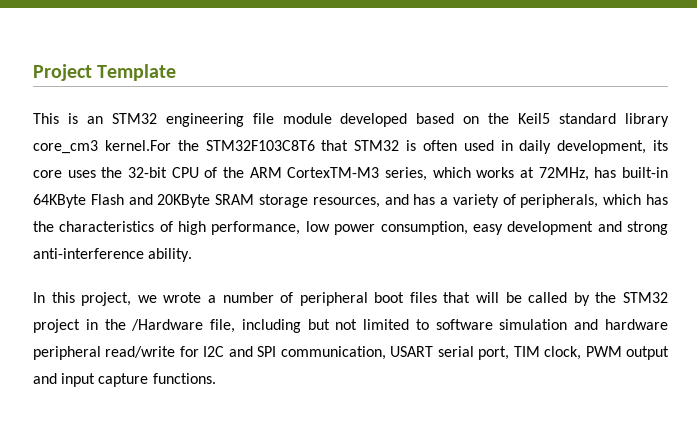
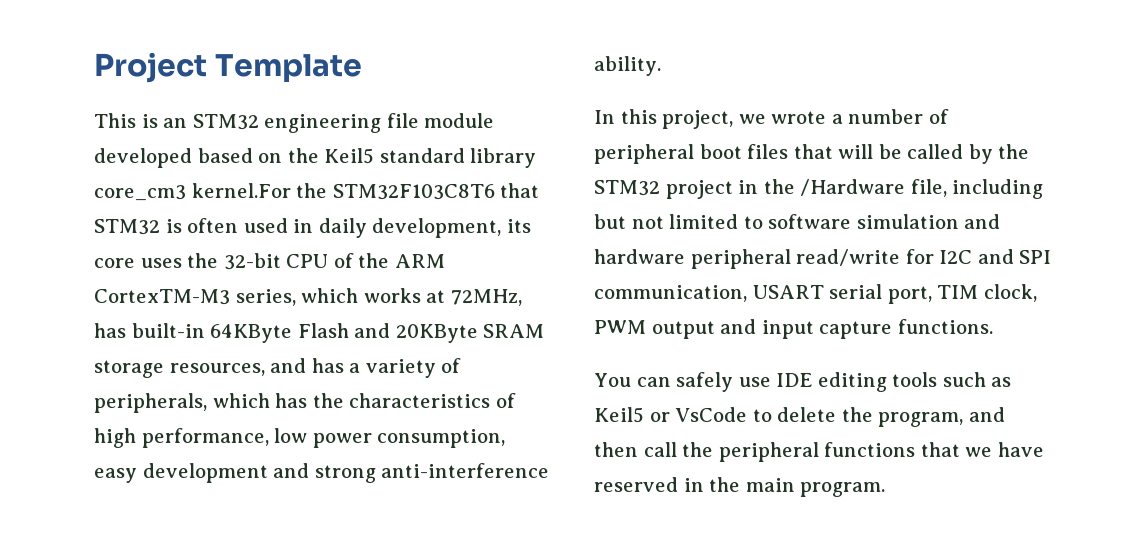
+ You can safely use IDE editing tools such as Keil5 or VsCode to delete the program, and then call the peripheral functions that we have reserved in the main program.

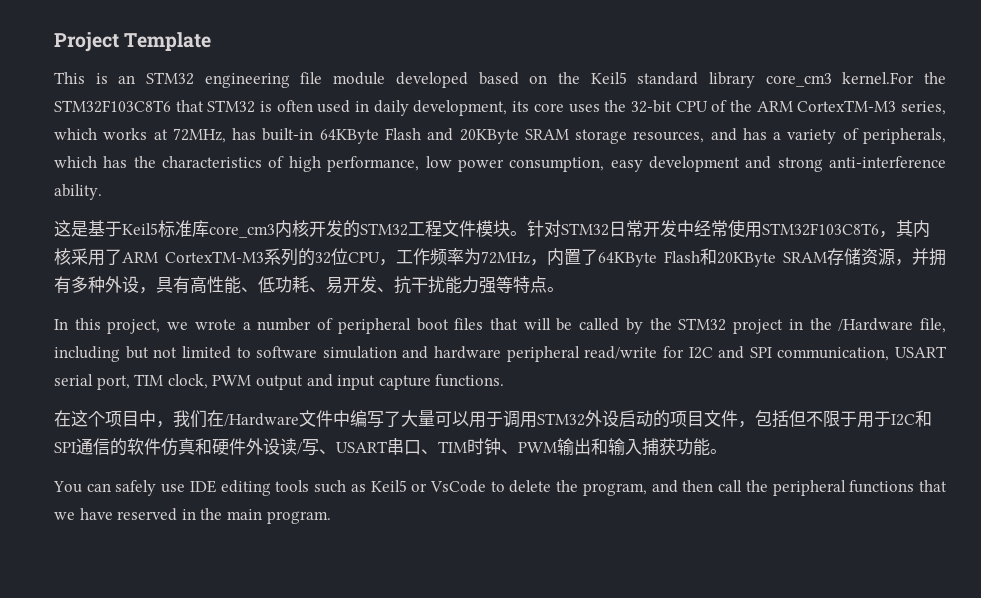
+ 这是基于Keil5标准库core_cm3内核开发的STM32工程文件模块。针对STM32日常开发中经常使用STM32F103C8T6，其内核采用了ARM CortexTM-M3系列的32位CPU，工作频率为72MHz，内置了64KByte Flash和20KByte SRAM存储资源，并拥有多种外设，具有高性能、低功耗、易开发、抗干扰能力强等特点。
+ 在这个项目中，我们在/Hardware文件中编写了大量可以用于调用STM32外设启动的项目文件，包括但不限于用于I2C和SPI通信的软件仿真和硬件外设读/写、USART串口、TIM时钟、PWM输出和输入捕获功能。

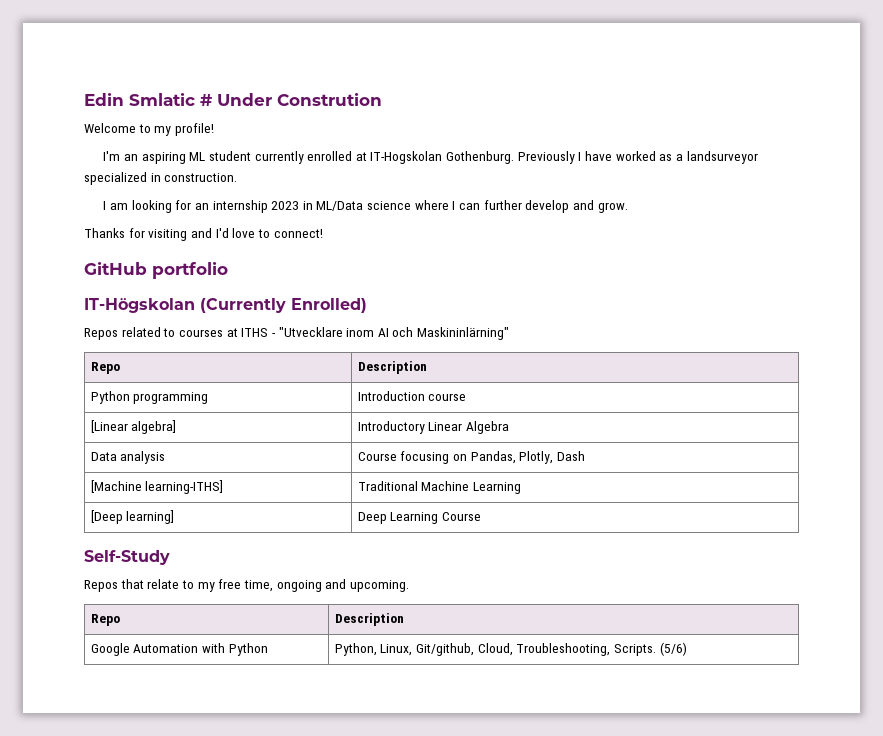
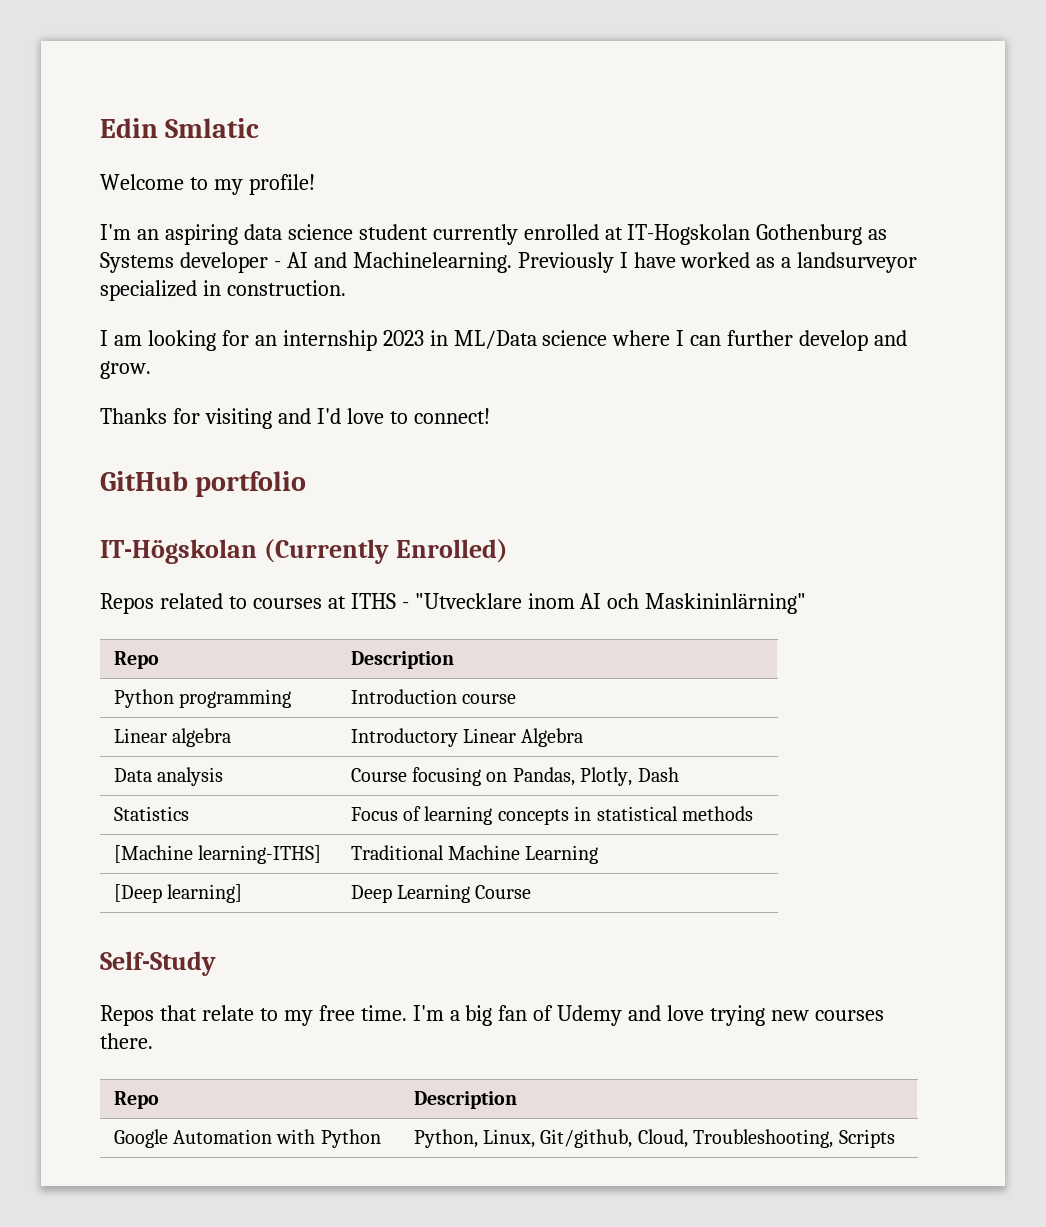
- Edin Smlatic # Under Constrution
+ Edin Smlatic
- I'm an aspiring ML student currently enrolled at IT-Hogskolan Gothenburg.
+ I'm an aspiring data science student currently enrolled at IT-Hogskolan Gothenburg as Systems developer - AI and Machinelearning.
- [Linear algebra] | Introductory Linear Algebra
+ Linear algebra | Introductory Linear Algebra
+ Statistics | Focus of learning concepts in statistical methods
- Repos that relate to my free time, ongoing and upcoming.
+ Repos that relate to my free time. I'm a big fan of Udemy and love trying new courses there.
- Google Automation with Python | Python, Linux, Git/github, Cloud, Troubleshooting, Scripts. (5/6)
+ Google Automation with Python | Python, Linux, Git/github, Cloud, Troubleshooting, Scripts

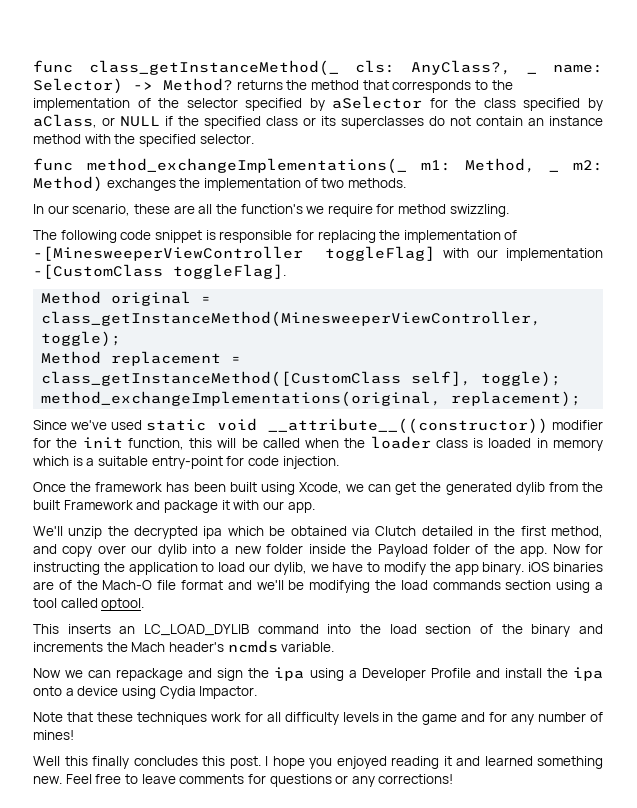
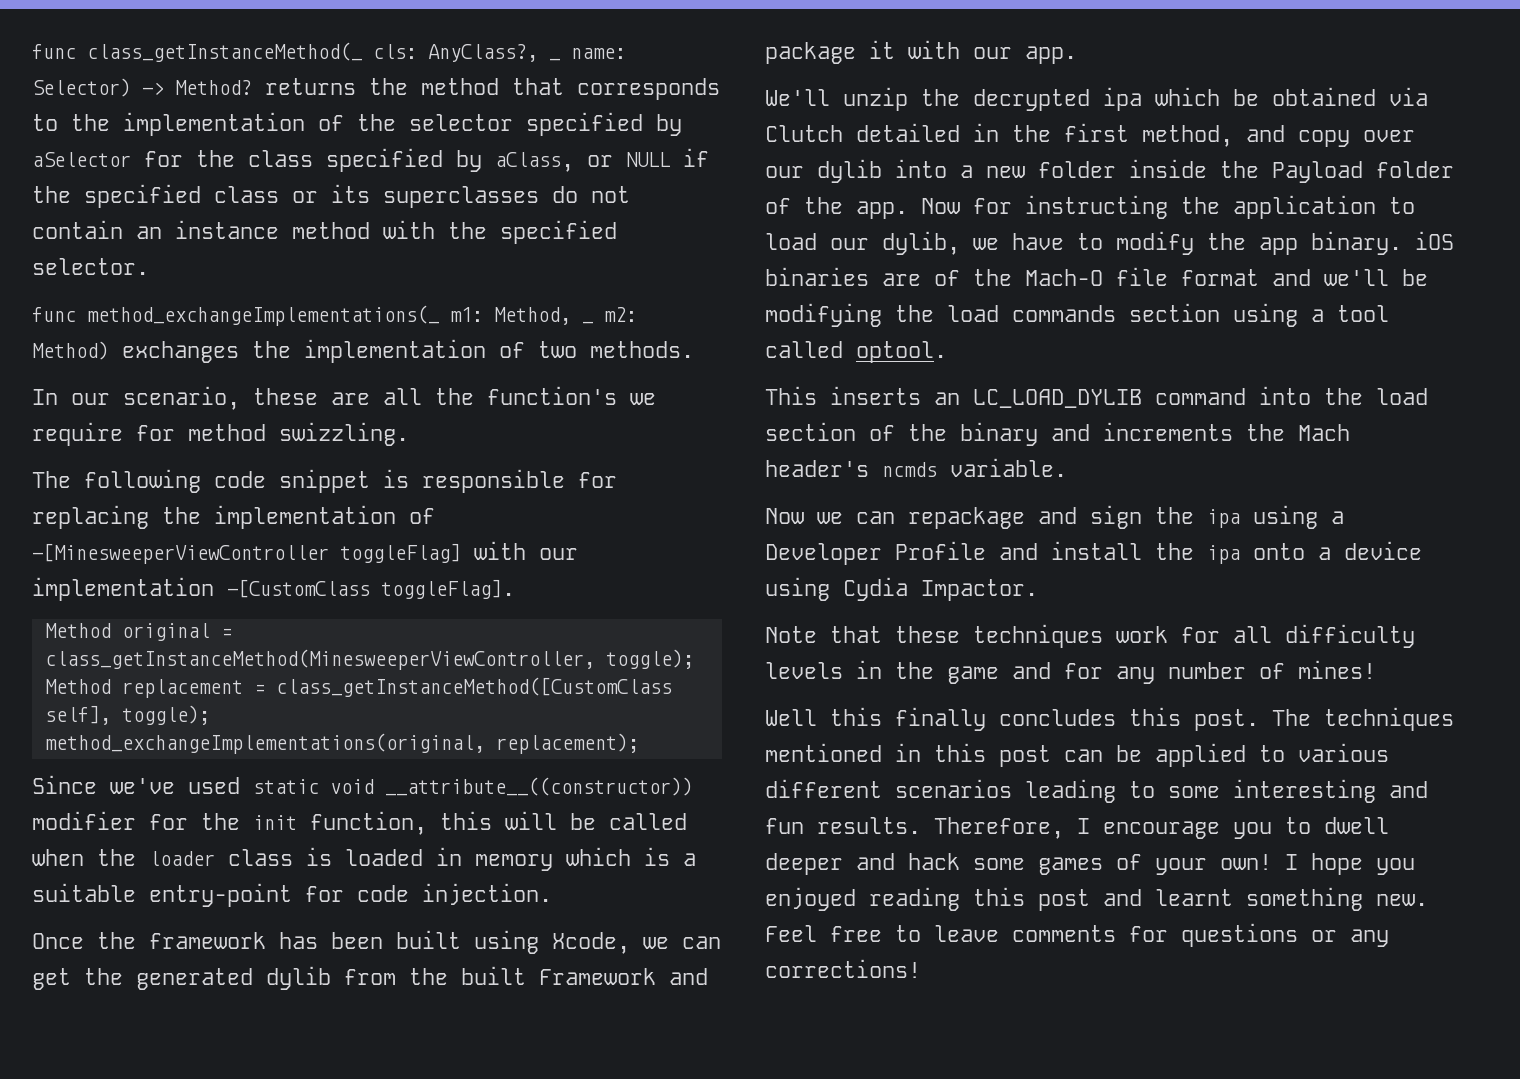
+ The techniques mentioned in this post can be applied to various different scenarios leading to some interesting and fun results. Therefore, I encourage you to dwell deeper and hack some games of your own!
- I hope you enjoyed reading it and learned something new.
+ I hope you enjoyed reading this post and learnt something new.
****************
Reproduce all the entries that precede this task, word for word, minus any pictures.

+ You can safely use IDE editing tools such as Keil5 or VsCode to delete the program, and then call the peripheral functions that we have reserved in the main program.

+ 这是基于Keil5标准库core_cm3内核开发的STM32工程文件模块。针对STM32日常开发中经常使用STM32F103C8T6，其内核采用了ARM CortexTM-M3系列的32位CPU，工作频率为72MHz，内置了64KByte Flash和20KByte SRAM存储资源，并拥有多种外设，具有高性能、低功耗、易开发、抗干扰能力强等特点。
+ 在这个项目中，我们在/Hardware文件中编写了大量可以用于调用STM32外设启动的项目文件，包括但不限于用于I2C和SPI通信的软件仿真和硬件外设读/写、USART串口、TIM时钟、PWM输出和输入捕获功能。

- Edin Smlatic # Under Constrution
+ Edin Smlatic
- I'm an aspiring ML student currently enrolled at IT-Hogskolan Gothenburg.
+ I'm an aspiring data science student currently enrolled at IT-Hogskolan Gothenburg as Systems developer - AI and Machinelearning.
- [Linear algebra] | Introductory Linear Algebra
+ Linear algebra | Introductory Linear Algebra
+ Statistics | Focus of learning concepts in statistical methods
- Repos that relate to my free time, ongoing and upcoming.
+ Repos that relate to my free time. I'm a big fan of Udemy and love trying new courses there.
- Google Automation with Python | Python, Linux, Git/github, Cloud, Troubleshooting, Scripts. (5/6)
+ Google Automation with Python | Python, Linux, Git/github, Cloud, Troubleshooting, Scripts

+ The techniques mentioned in this post can be applied to various different scenarios leading to some interesting and fun results. Therefore, I encourage you to dwell deeper and hack some games of your own!
- I hope you enjoyed reading it and learned something new.
+ I hope you enjoyed reading this post and learnt something new.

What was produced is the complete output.